O mensalão e o desabafo de um juiz

Márcio Garcia Vilela

O título deste artigo nem é meu. Depois dos últimos sucessos, após a decisão pelo cabimento dos embargos infringentes, a minha repugnância à roubalheira (a expressão não é minha, foi utilizada por membros da máquina judiciária que atuou no caso), se foi compensada por votos impecáveis, não me varreu do espírito a tenebrosa imagem do lamaçal em que chafurdaram figuras poderosas e destituídas de respeito pela moral pública e o ilícito penal.

Optei por evitar pensar no assunto, sem jamais cogitar de tentar esquecê-lo. Sou fiel à famosa inscrição em letras de sangue, que me inspira, gravada no Memorial da Deportação, erguido na Île de la Cité, ao pé da catedral de Notre Dame: “Pardonner toujours; oublier, jamais”. É o sentimento abandonado por tantos homens que fundaram o PT, inclusive o seu “condottiero”, vinculados aos mais respeitáveis compromissos, trocados, no exercício do poder, pelas práticas de Sarneys, Calheiros, dos partidos políticos inescrupulosos, os “apoios” baseados na sujeira das transações, sob a égide do chamado pragmatismo, de que hoje se orgulham, como se fosse uma espécie de cartilha do bom governo.
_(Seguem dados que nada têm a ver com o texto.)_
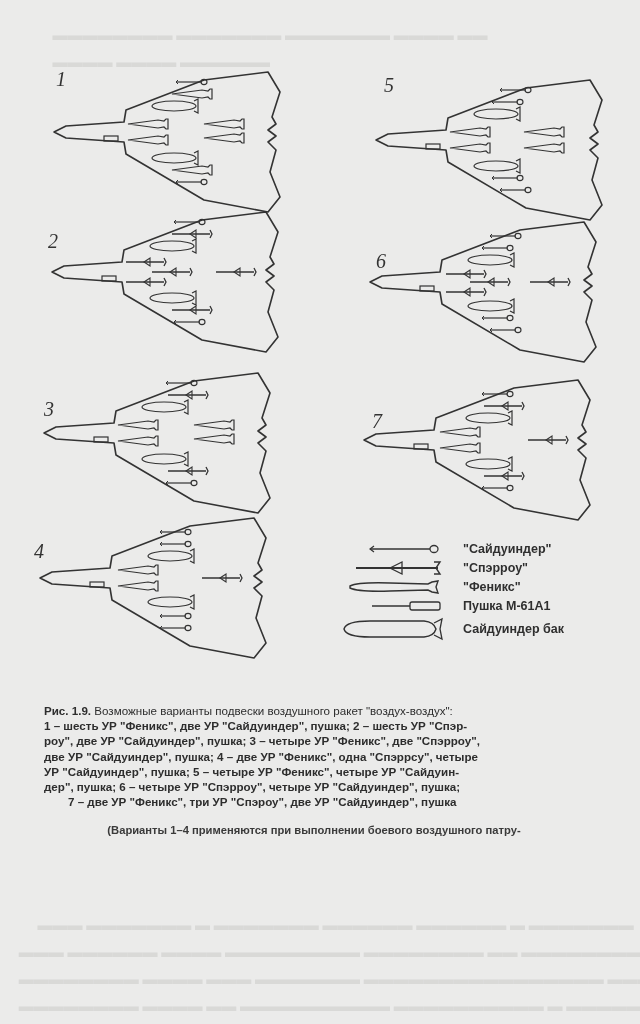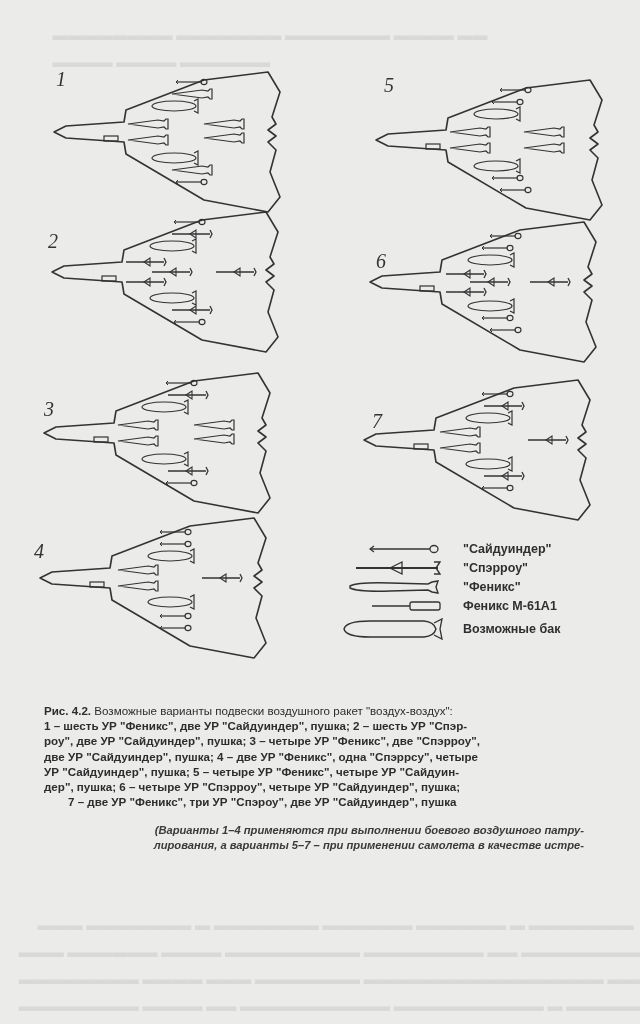"Феникс М-61А1" span.legend-label { text: Феникс -> Пушка }
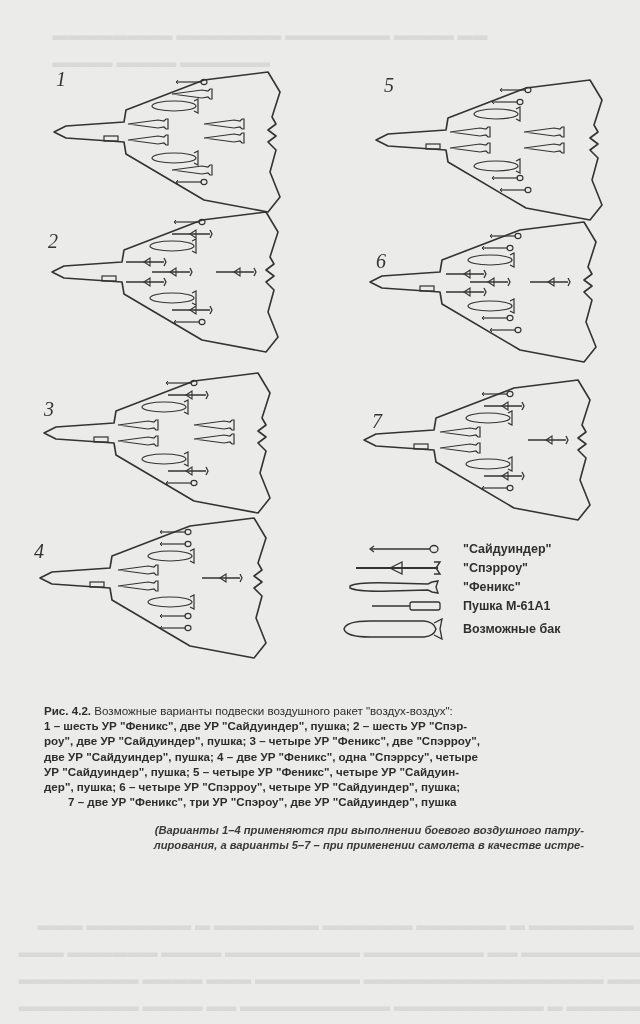"Возможные бак" span.legend-label { text: Возможные -> Сайдуиндер }
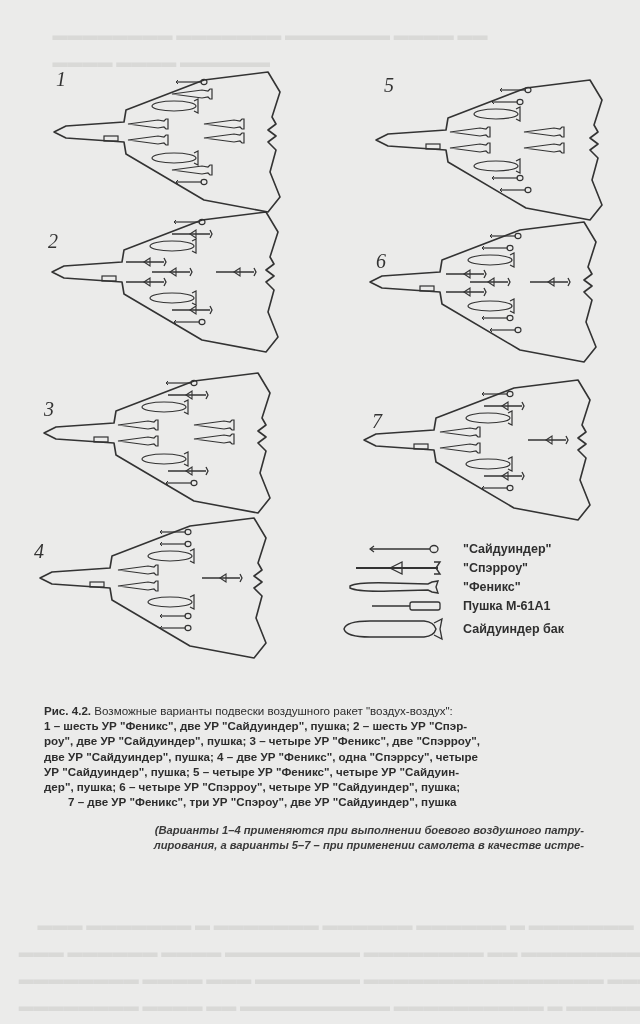"Рис. 4.2." span { text: 4.2 -> 1.9 }
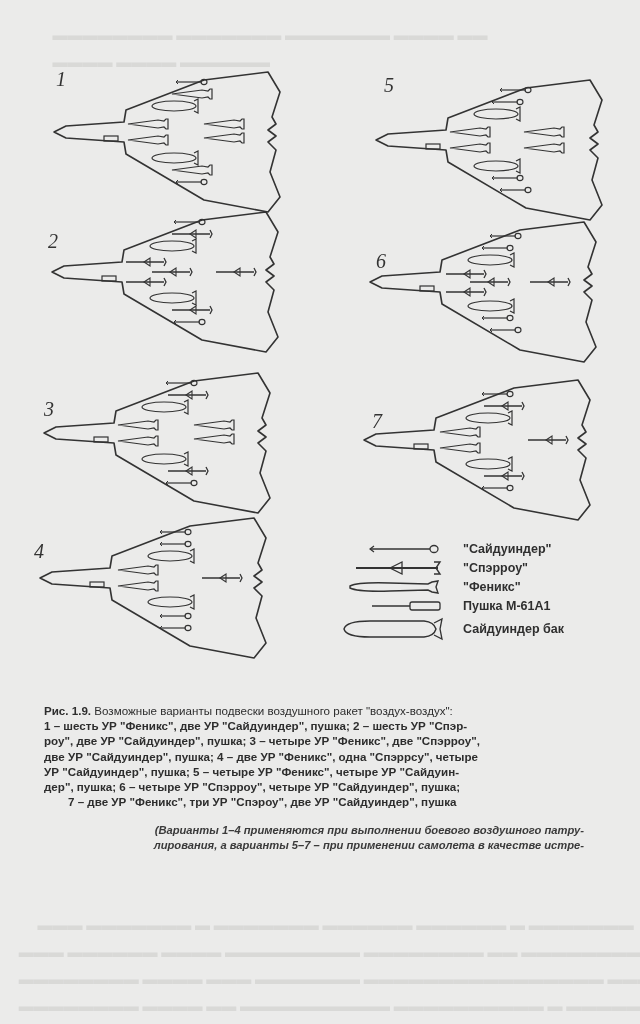"(Варианты 1–4 применяются при выполнении" .note { font-style: italic -> none; text-align: right -> center }
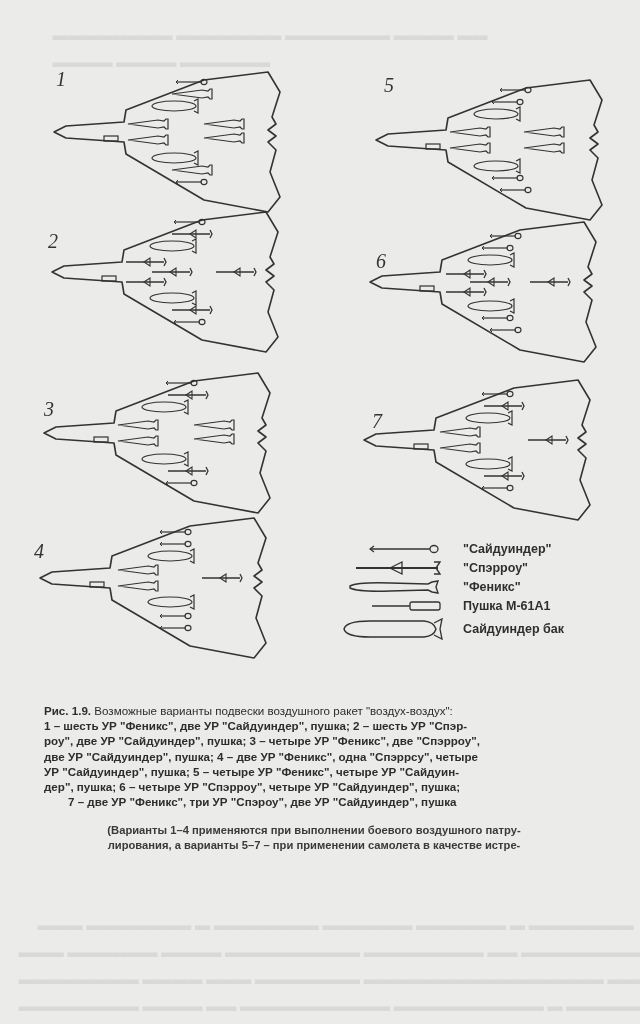"лирования, а варианты 5–7 –" div { html: <div>лирования, а варианты 5–7 – при применении самолета в качестве истре-</div> -> none }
Por que então fui mexer nessa horrorosa caixa de marimbondos? Dois motivos me moveram: a bravura e a independência dos ministros do Supremo que souberam honrar as respectivas togas, mesmo quando escorados em tecnicidades dispensáveis e até mesmo inconvenientes se transformarem em sombrios precedentes judiciais. Invoco a figura do ínclito “judge” Joaquim Barbosa para, através dele, louvar a instituição a que serve com notável patriotismo e pelo ânimo, no qual perseverou, de condescender em discutir com um dos seus pares, sinistro personagem shakespeariano.

CRÍTICAS INJUSTAS

A outra razão foi a leitura, na “Folha de S.Paulo”, do artigo do jornalista Frederico Vasconcelos, cujo título tomei emprestado, que transcreve uma carta do juiz Fernando Bueno da Graça, do Paraná. A correspondência, conforme Vasconcelos, “trata” – com rara oportunidade, acrescento – “das críticas injustas, sofridas pelo Poder Judiciário por parte do Ministério Público, com o julgamento do mensalão”, pois que registram, no episódio, “a morte do Poder Judiciário”. Não há espaço para comentar excertos da mensagem tornada pública. Contudo, é possível e necessário reproduzir trechos, como se seguem:

1. “Outra pergunta que deveria ser respondida é por que o integrante do MP não ofereceu denúncia em desfavor do presidente da República. Talvez não tenha encontrado elementos para tanto”. É provável a hipótese. Em casos assim, a mais alta autoridade do país se resguarda, conquanto não ignore o que se passa, até porque considero irrepreensível o comportamento adotado pelo procurador geral da República e por sua equipe de apoio.

2. “Por que o chefe do MP não apresentou exceção de suspeição do ministro Dias Toffoli?”. A indagação é irrespondível. Aliás, o certo era S. Exa., espontaneamente, levantá-la, e não testemunhar que nunca preencheu os requisitos constitucionais para a alta investidura.